More specifically, it is XML with a specific set of tags, attributes and nesting rules that conforms to a schema Balsamiq’s GUI software tool can render as visuals. It’s also the reason why the source files for all mockups created in Balsamiq were able to be used programmatically in a distributed work environment.

Mockups 2.x XML / BMML formatted file.

With the change to a binary format, Balsamiq became just another wireframing and prototyping tool. Gone is the ability to use online version control providers like GitHub, BitBucket or even VisualStudio. Gone is the ability to programmatically pull out documentation, text strings or to generate your own working prototypes with a typical source control system. Now to get the same value will require substantial effort, gluing together multiple import/export stream to pull the data out of the SQLite database, convert it to a text based document and then store it. It’s unclear if it’s safe to make any changes to an export such as that and then re-import to Baslamiq by converting back to SQLite or not… in any case it is a lot more work and potential for errors, hangups and ultimately lost data and corrupted files.

Mockups 3.x binary / sqlite formatted opened in a text editor.
Mockups 3.x binary/sqlite file opened in a sqlite manager.

Taking value away

In Mockups 2 you could create several versions of your application as wireframes, a/b test something, merge the winning version back into your project and keep going on the other versions, tests and features you had in progress. All without worrying about information loss, conflicting copies and in a collaborative environment with other designers, architects and developers. In fact a UX team could follow the exact same workflow as the developers using something like GitFlow… a best practice methodology for version and release management. — All gone now.

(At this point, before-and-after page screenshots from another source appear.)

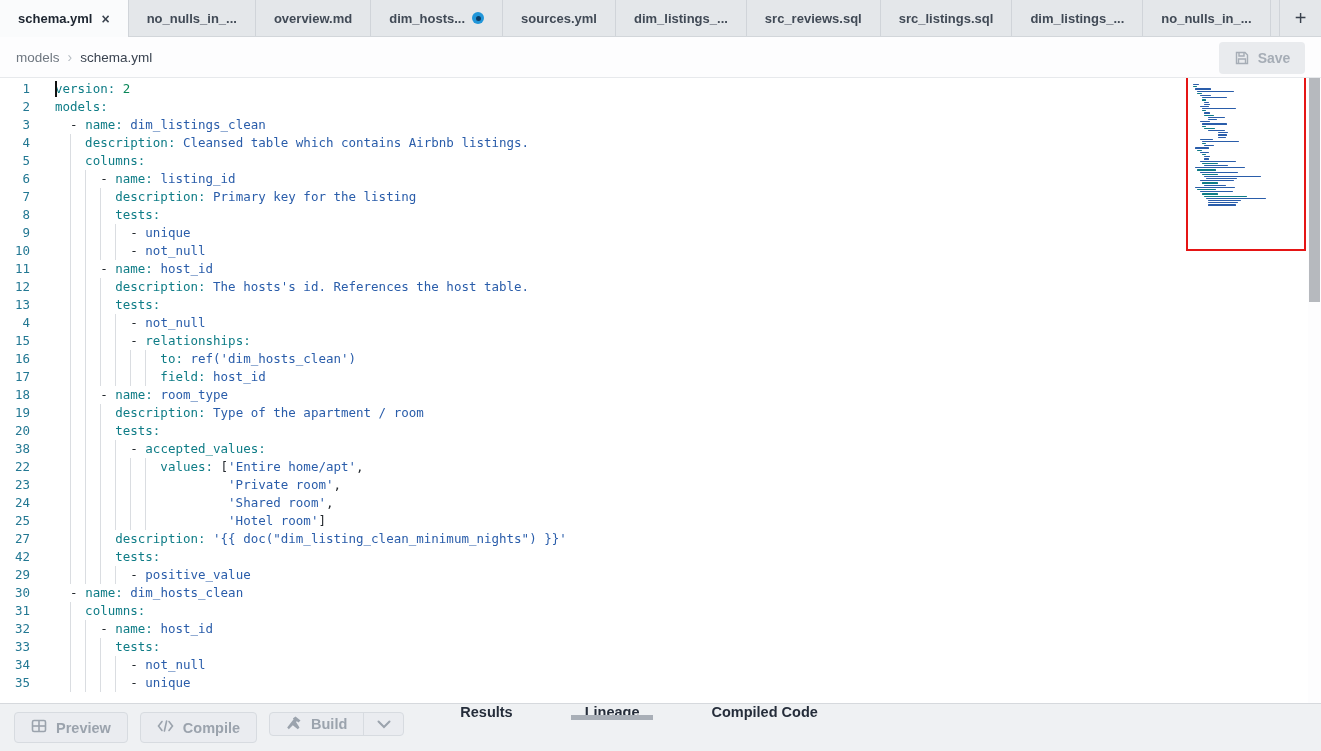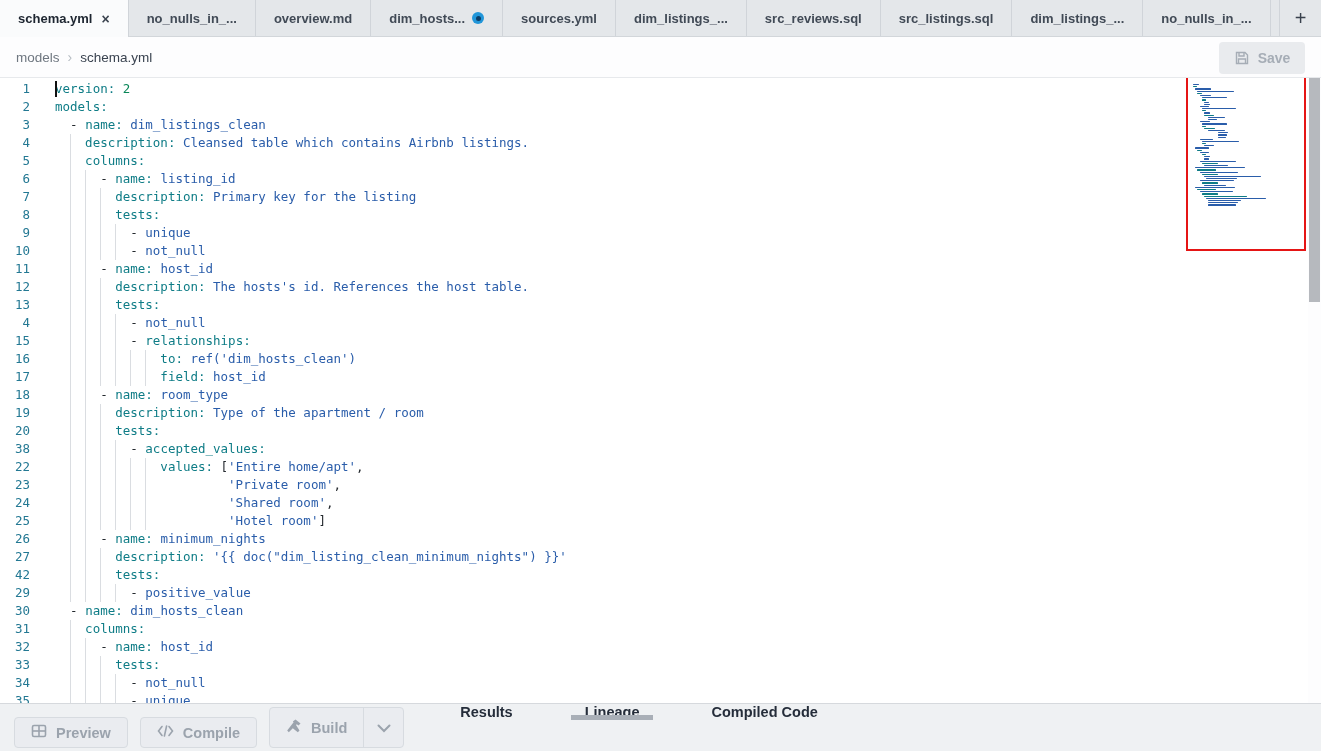--- a/index.html
+++ b/index.html
@@ -63,25 +63,25 @@
 
   .vscroll { position:absolute; right:0; top:0; bottom:0; width:13px;
     background:#fdfdfe; }
   .vscroll .thumb { position:absolute; top:0; right:1px; width:11px; height:224px;
     background:#b6b9be; }
 
   
   .bottombar { height:48px; flex:0 0 48px; background:#eff1f3;
     border-top:1px solid #d6d9dd; display:flex; align-items:center;
     padding-left:14px; }
-  .btn-row { display:flex; align-items:flex-end; gap:12px; }
+  .btn-row { display:flex; align-items:flex-start; gap:12px; }
   .gbtn { height:31px; background:#eaecf0; border:1px solid #d7dbe0; border-radius:4px;
     display:flex; align-items:center; gap:9px; padding:0 16px; font-size:14.5px;
     font-weight:600; color:#9ba3ad; font-family:"Liberation Sans",sans-serif; }
-  .split { display:flex; height:41px; border:1px solid #d7dbe0; border-radius:4px;
+  .split { display:flex; height:24px; border:1px solid #d7dbe0; border-radius:4px;
     background:#eaecf0; overflow:hidden; }
   .split .main { display:flex; align-items:center; gap:9px; padding:0 16px;
     font-size:14.5px; font-weight:600; color:#9ba3ad; }
   .split .caret { width:40px; display:flex; align-items:center; justify-content:center;
     border-left:1px solid #d7dbe0; color:#9ba3ad; }
   #bbar-tabs { display:flex; align-items:flex-start; height:100%; margin-left:40px;gap:40px; }
   .bbar-tab { display:flex; align-items:center; padding:0 16px; font-size:14.5px;
     font-weight:600; color:#252d3a; position:relative; cursor:pointer; }
   .bbar-tab.active::after { content:""; position:absolute; left:2px; right:2px;
     bottom:0; height:5px; background:#a9afb7; }
@@ -241,24 +241,20 @@
           <span class="gutter">23</span>
           <span class="code"><span class="guide" style="left: 2ch;"></span><span class="guide" style="left: 4ch;"></span><span class="guide" style="left: 6ch;"></span><span class="guide" style="left: 8ch;"></span><span class="guide" style="left: 10ch;"></span><span class="guide" style="left: 12ch;"></span><span>                       </span><span class="c-v">'Private room'</span><span class="c-d">,</span></span>
         </div>
         <div class="line">
           <span class="gutter">24</span>
           <span class="code"><span class="guide" style="left: 2ch;"></span><span class="guide" style="left: 4ch;"></span><span class="guide" style="left: 6ch;"></span><span class="guide" style="left: 8ch;"></span><span class="guide" style="left: 10ch;"></span><span class="guide" style="left: 12ch;"></span><span>                       </span><span class="c-v">'Shared room'</span><span class="c-d">,</span></span>
         </div>
         <div class="line">
           <span class="gutter">25</span>
           <span class="code"><span class="guide" style="left: 2ch;"></span><span class="guide" style="left: 4ch;"></span><span class="guide" style="left: 6ch;"></span><span class="guide" style="left: 8ch;"></span><span class="guide" style="left: 10ch;"></span><span class="guide" style="left: 12ch;"></span><span>                       </span><span class="c-v">'Hotel room'</span><span class="c-d">]</span></span>
-        </div>
-        <div class="line">
-          <span class="gutter">26</span>
-          <span class="code"><span class="guide" style="left: 2ch;"></span><span class="guide" style="left: 4ch;"></span><span>      </span><span class="c-d">- </span><span class="c-k">name:</span><span class="c-v"> minimum_nights</span></span>
         </div>
         <div class="line">
           <span class="gutter">27</span>
           <span class="code"><span class="guide" style="left: 2ch;"></span><span class="guide" style="left: 4ch;"></span><span class="guide" style="left: 6ch;"></span><span>        </span><span class="c-k">description:</span><span class="c-v"> '{{ doc("dim_listing_clean_minimum_nights") }}'</span></span>
         </div>
         <div class="line">
           <span class="gutter">42</span>
           <span class="code"><span class="guide" style="left: 2ch;"></span><span class="guide" style="left: 4ch;"></span><span class="guide" style="left: 6ch;"></span><span>        </span><span class="c-k">tests:</span></span>
         </div>
         <div class="line">

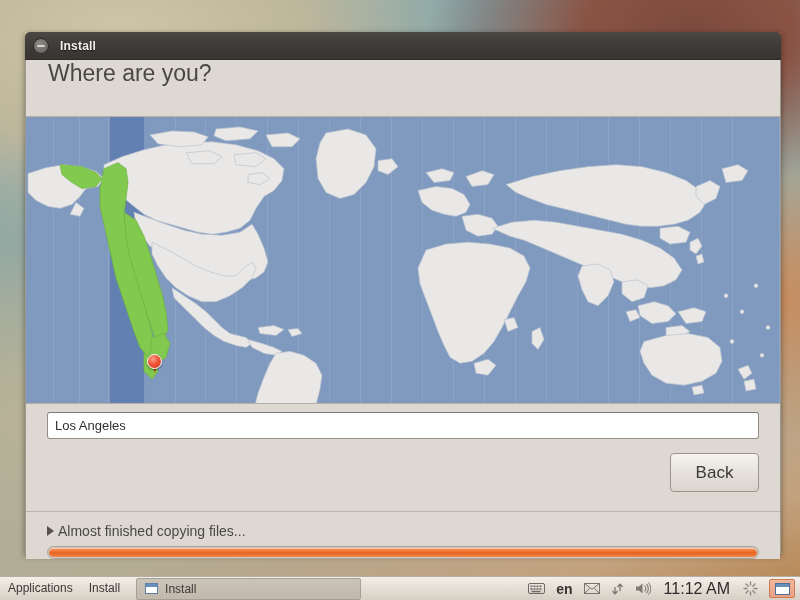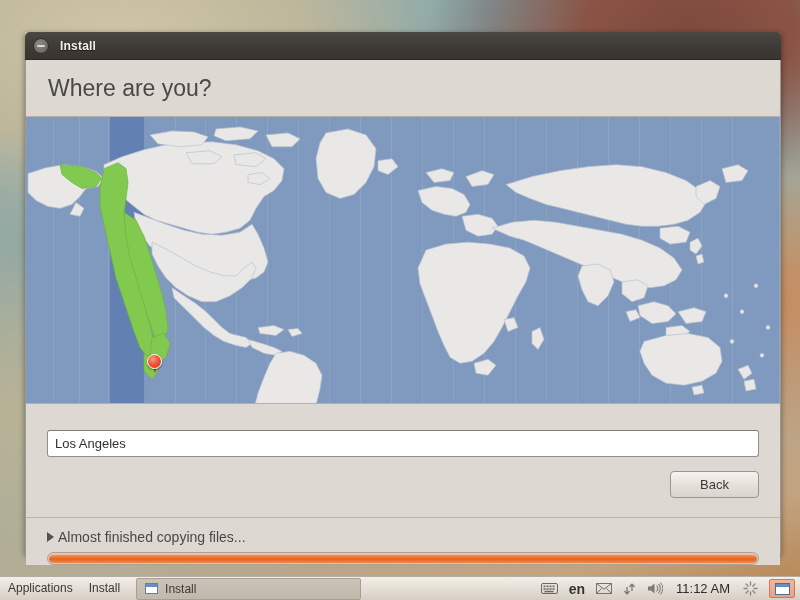--- a/index.html
+++ b/index.html
@@ -73,21 +73,21 @@
     border: 1px solid #9e9991;
     border-top: none;
     display: flex;
     flex-direction: column;
   }
 
   
   #page-header {
     height: 56px;
     display: flex;
-    align-items: center;
+    align-items: flex-start;
     padding-left: 22px;
     background: #ded8d2;
     flex: 0 0 auto;
   }
   #page-title {
     font-size: 23px;
     color: #4a4845;
     font-weight: normal;
   }
 
@@ -143,21 +143,21 @@
     left: 6px; top: 12px;
     width: 0; height: 0;
     border-left: 2px solid transparent;
     border-right: 2px solid transparent;
     border-top: 7px solid #c9341c;
   }
 
   
   #form-area {
     background: #ded8d2;
-    padding: 26px 21px 0 21px;
+    padding: 8px 21px 0 21px;
     flex: 0 0 auto;
   }
   #location-input {
     width: 100%;
     height: 27px;
     background: #ffffff;
     border: 1px solid #938e87;
     border-top-color: #7e7a74;
     border-radius: 3px;
     padding: 0 7px;
@@ -166,24 +166,24 @@
     color: #32302e;
     outline: none;
   }
   #button-row {
     display: flex;
     justify-content: flex-end;
     gap: 9px;
     margin-top: 14px;
   }
   .dlg-btn {
-    width: 89px; height: 27px;
+    width: 89px; height: 39px;
     border-radius: 4px;
     font-family: "Liberation Sans", sans-serif;
-    font-size: 13px;
+    font-size: 17px;
     cursor: pointer;
     border: 1px solid #9b958d;
   }
   #back-button {
     background: linear-gradient(180deg, #f6f4f1 0%, #e5e0da 52%, #dbd5ce 100%);
     color: #3c3a37;
   }
   #continue-button {
     background: linear-gradient(180deg, #f0a98d 0%, #e98a68 48%, #e07e5c 52%, #e89277 100%);
     border-color: #c06a4c;
@@ -279,21 +279,21 @@
 
   #tray {
     margin-left: auto;
     display: flex;
     align-items: center;
     gap: 11px;
     padding-right: 5px;
   }
   .tray-item { cursor: pointer; display: flex; align-items: center; }
   #tray-lang { font-size: 14px; color: #35332f; font-weight: bold; }
-  #tray-clock { font-size: 13px; color: #2e2c29; padding: 0 2px; }
+  #tray-clock { font-size: 16px; color: #2e2c29; padding: 0 2px; }
   #workspace-switcher {
     width: 26px; height: 19px;
     background: linear-gradient(180deg, #f2b79c 0%, #e9a184 100%);
     border: 1px solid #cf7b58;
     border-radius: 2px;
     display: flex; align-items: center; justify-content: center;
     cursor: pointer;
   }
   #workspace-switcher .ws-win {
     width: 15px; height: 12px;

Balsamiq representatives claim (in their forum) that they are working on addressing some of this lost functionality, though they describe them as ‘workarounds’.

So with this version, our goal was to create the app that we wanted to use and maintain, and then grow from here. Hopefully you’ll be along for the ride! — Ben Norris, [emphasis mine]

While this may provide desirable features for some, what it has really done is to lock down the format and make it so that only Balsamiq can add new functionality to your workflow. Only Balsamiq can enable new productivity when it comes to YOUR wireframes and mockups. That sounds a lot like vendor lock-in and the reason why Microsoft is no longer the king of desktop productivity applications.

I’m not the only one

There are several pages of comments on the Balsamiq forums about this change. A few are positive but the vast majority are not. http://forums.balsamiq.com/t/new-feature-bmpr/18

I’ve cherry-picked a few as examples (yes, I picked the ones that support my point of view).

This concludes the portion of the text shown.